Take the latest AI report on Guatemala. Right there in the second paragraph, they write:
It was widely believed that a major contributory factor in the upsurge in political violence and repression that characterized President Alfonso Portillo's administration (2000-2003) was the control exercised by General Efraín Ríos Montt behind the scenes.In Spanish they translate that as "la opinión generalizada."
Since when do such amorphous ideas, stated in the passive voice, pass as legitimate human rights analysis? They might even be right about Rios Montt, but they've got to find a better way to discuss these ideas. After all, it's also "widely believed" in many parts of the world that 9/11 was a CIA plot. So what?
As far as I'm concerned, this kind of reporting doesn't pass basic social-science muster....
Hmmm - I spent some time with Amnesty International's site.... I'd give them a C- too, IF I were focusing on each individual country and site - and clearly there are experts for each country who can fill in the gaps.

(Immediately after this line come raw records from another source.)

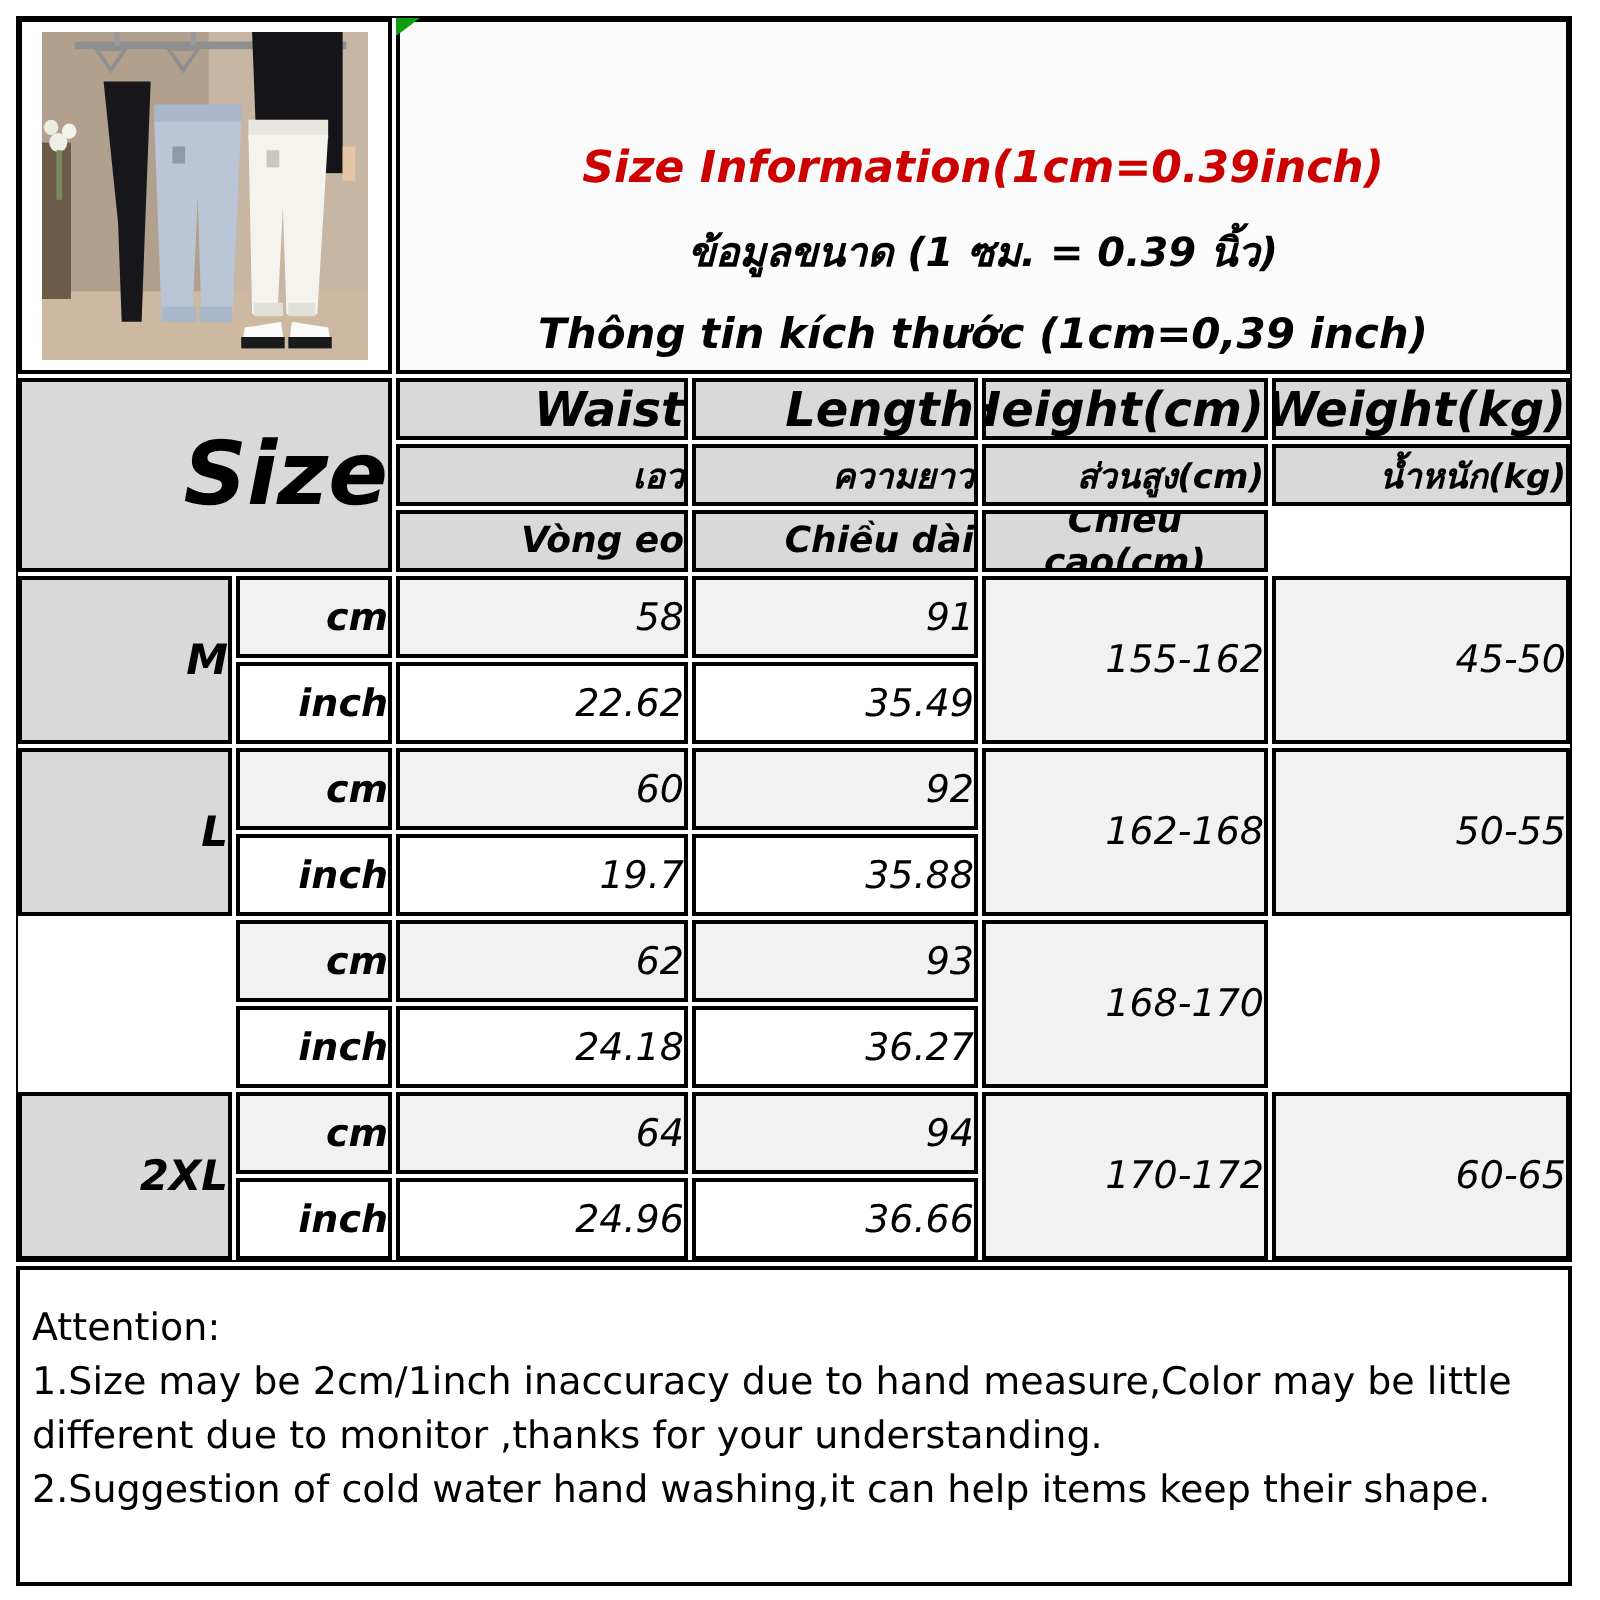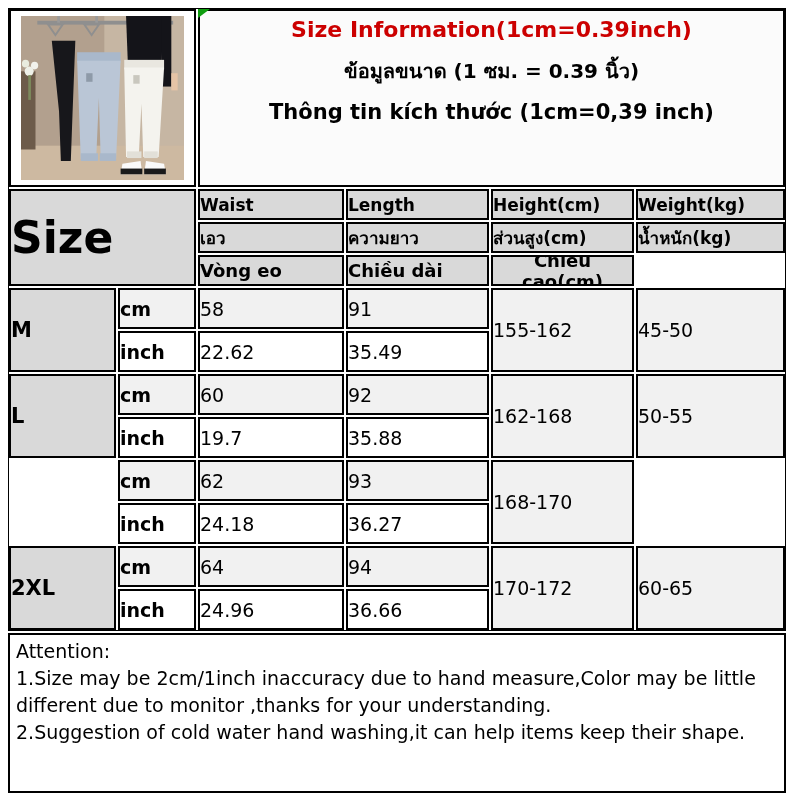"Size Information(1cm=0.39inch)" .c { font-style: none -> italic; justify-content: flex-start -> flex-end }
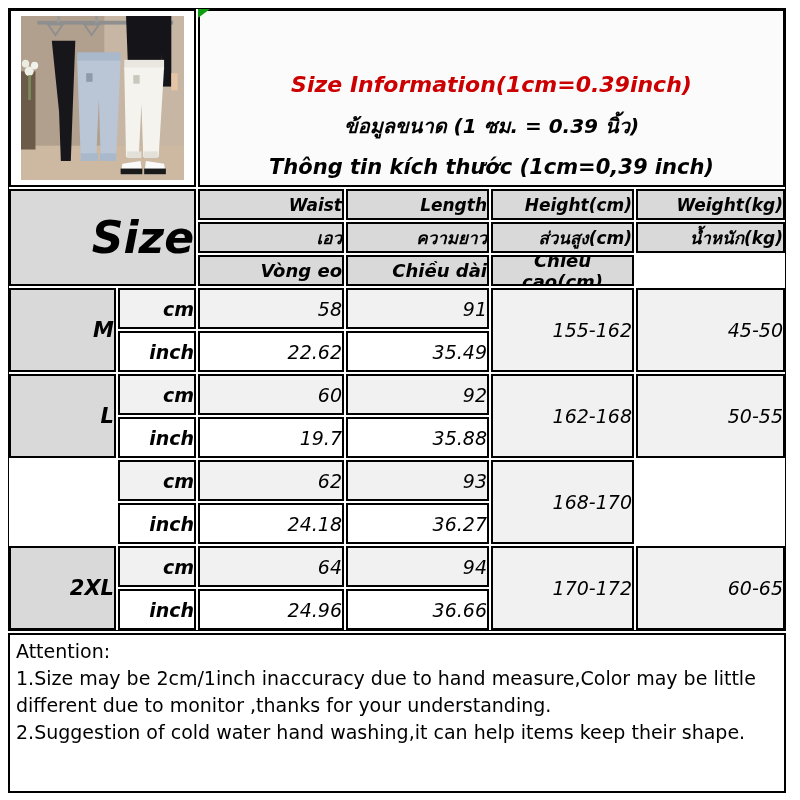"Waist" .hdr { font-size: 17px -> 24px }
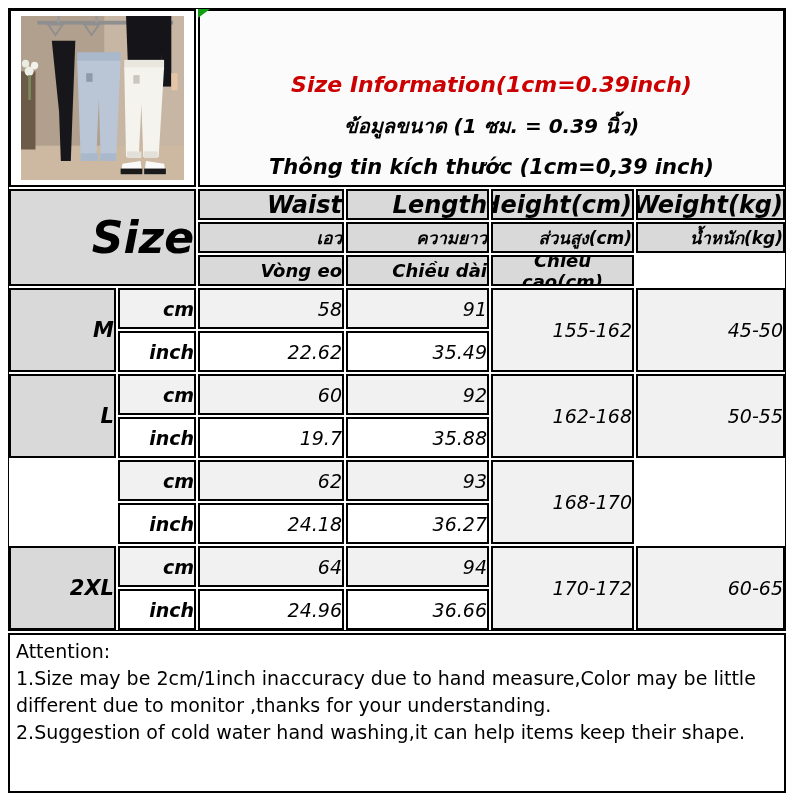"Attention:" .attn { padding: 3px 6px -> 16px 6px }
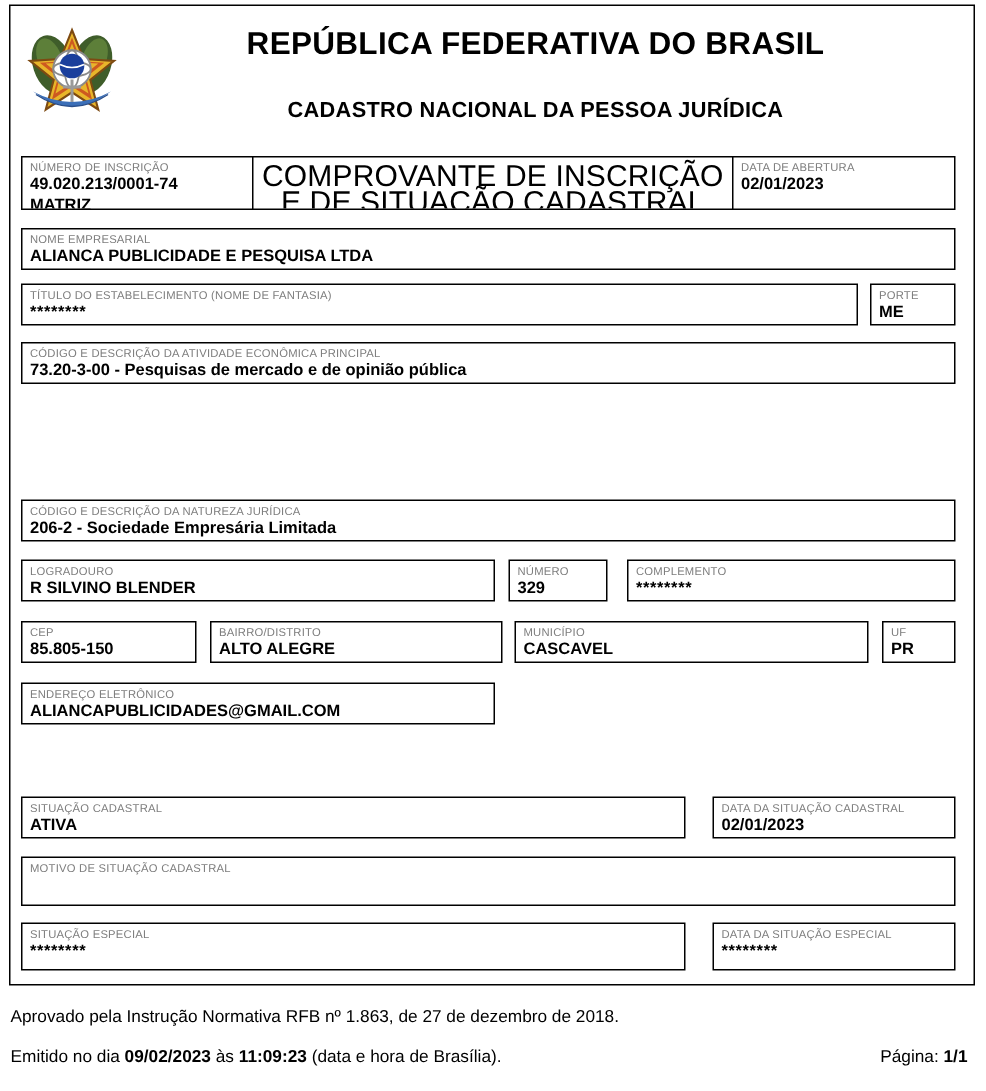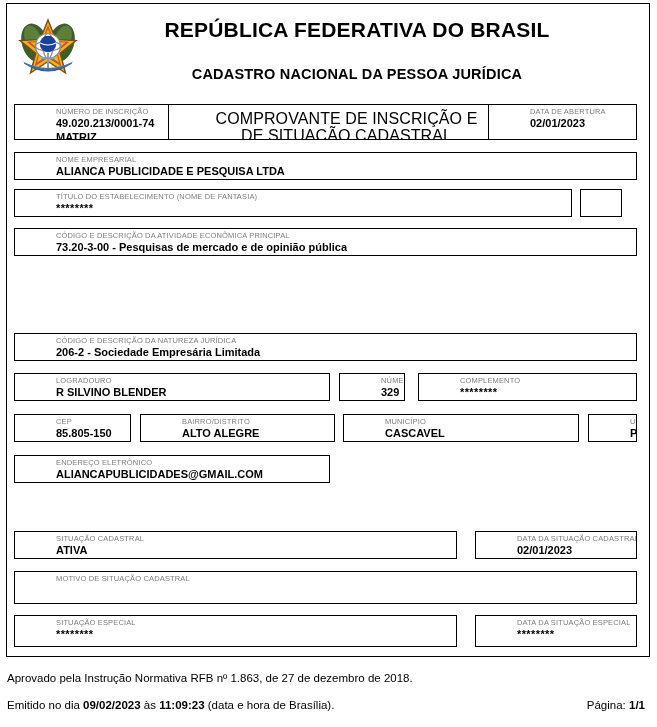"NÚMERO DE INSCRIÇÃO" .box { padding-left: 36px -> none }
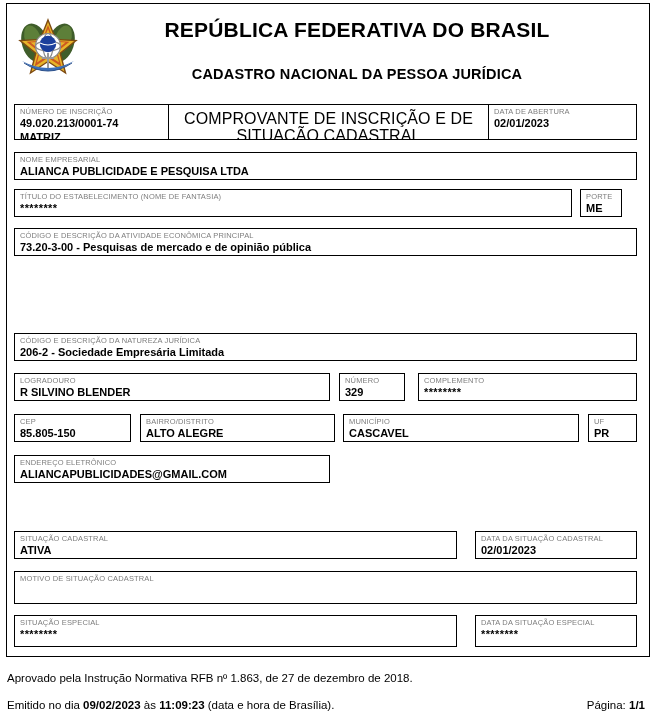"COMPROVANTE DE INSCRIÇÃO E DE" .center-title { font-size: 16px -> 20px }
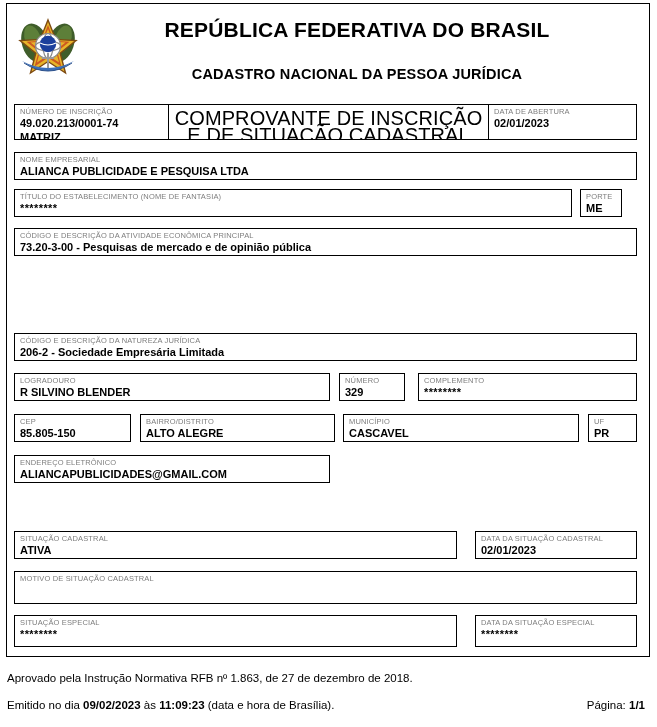"PORTE" div.box { width: 42px -> 57px }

I guess I'd grade them differently depending on what I was looking for. AI's website is a broad brush stroke sort of endeavor, seems to me. For example, when I read the USA http://web.amnesty.org/report2004/usa-summary-eng site I was appalled to see what is MISSING there (e.g. human rights violations in the United States against women and children - e.g. child labor, sex trade, sweatshops, etc - for starters). However, I give them an A for effort regarding comprehensiveness. They're trying to keep track of human rights offenses across the whole globe.
It wouldn't be fair to critique a survey course, like History 101, for not going into enough depth about a certain Spanish-American War battle, but in a master's program seminar course on the Spanish-American War I'd expect a lot more. This website is clearly History 101, but foundations are good things to have.